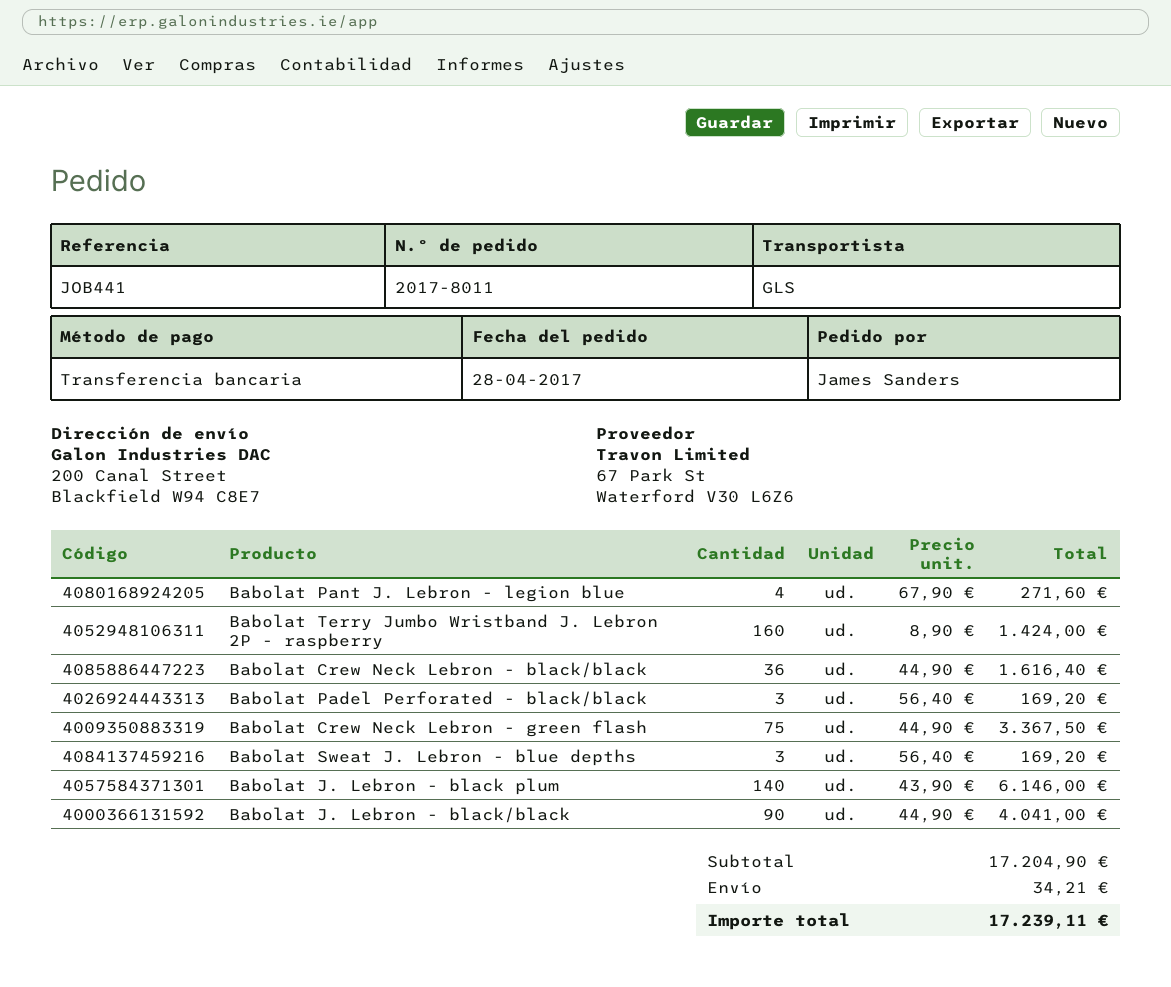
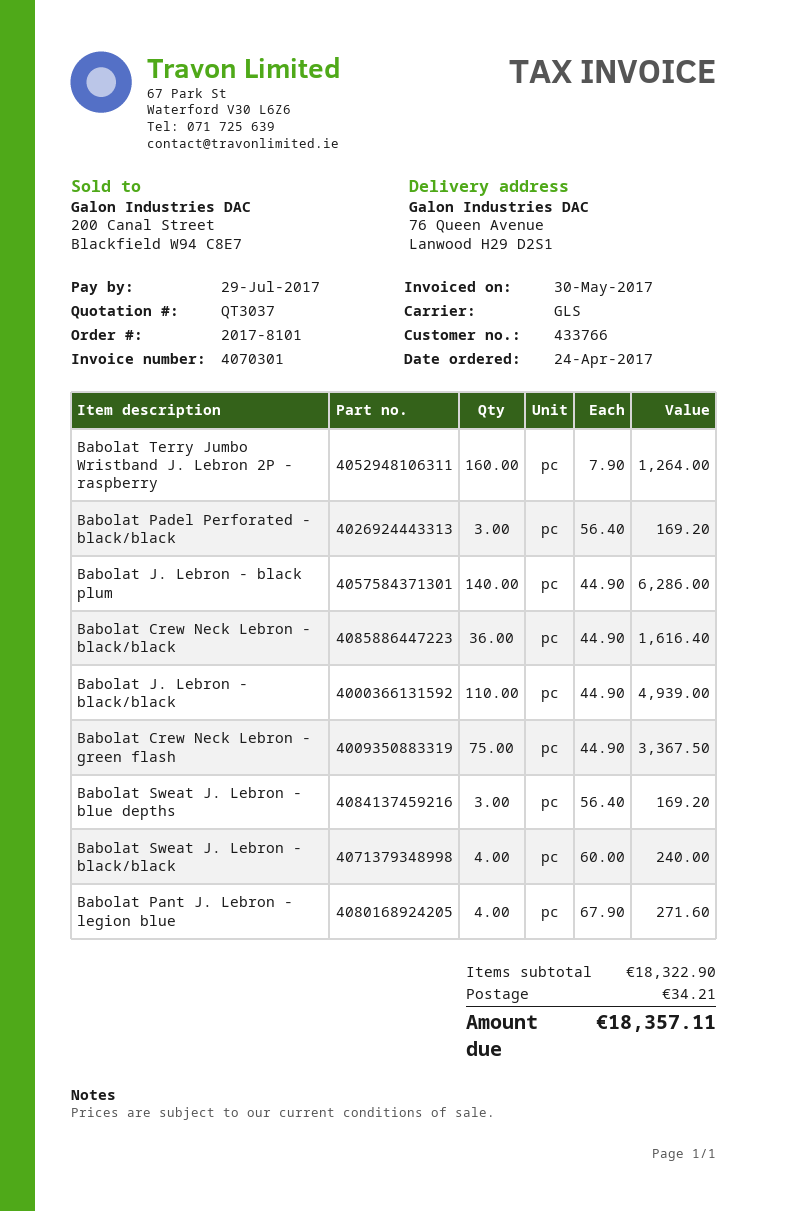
order number: 2017-8011 -> 2017-8101
order date: 2017-04-28 -> 2017-04-24
ship to: 200 Canal Street, Blackfield W94 C8E7 -> 76 Queen Avenue, Lanwood H29 D2S1
Babolat Terry Jumbo Wristband J. Lebron 2P - raspberry: 160 x 8.90 = 1424.00 -> 160 x 7.90 = 1264.00
Babolat J. Lebron - black plum: 140 x 43.90 = 6146.00 -> 140 x 44.90 = 6286.00
Babolat J. Lebron - black/black: 90 x 44.90 = 4041.00 -> 110 x 44.90 = 4939.00
Babolat Sweat J. Lebron - black/black: none -> 4 x 60.00 = 240.00
subtotal: 17204.90 -> 18322.90
total: 17239.11 -> 18357.11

> _Aim of the exercise_: Above are the entries; copy every line among them that contains the word "Lebron".

> _Answer space_:
Babolat Terry Jumbo Wristband J. Lebron 2P - raspberry: 160 x 8.90 = 1424.00 -> 160 x 7.90 = 1264.00
Babolat J. Lebron - black plum: 140 x 43.90 = 6146.00 -> 140 x 44.90 = 6286.00
Babolat J. Lebron - black/black: 90 x 44.90 = 4041.00 -> 110 x 44.90 = 4939.00
Babolat Sweat J. Lebron - black/black: none -> 4 x 60.00 = 240.00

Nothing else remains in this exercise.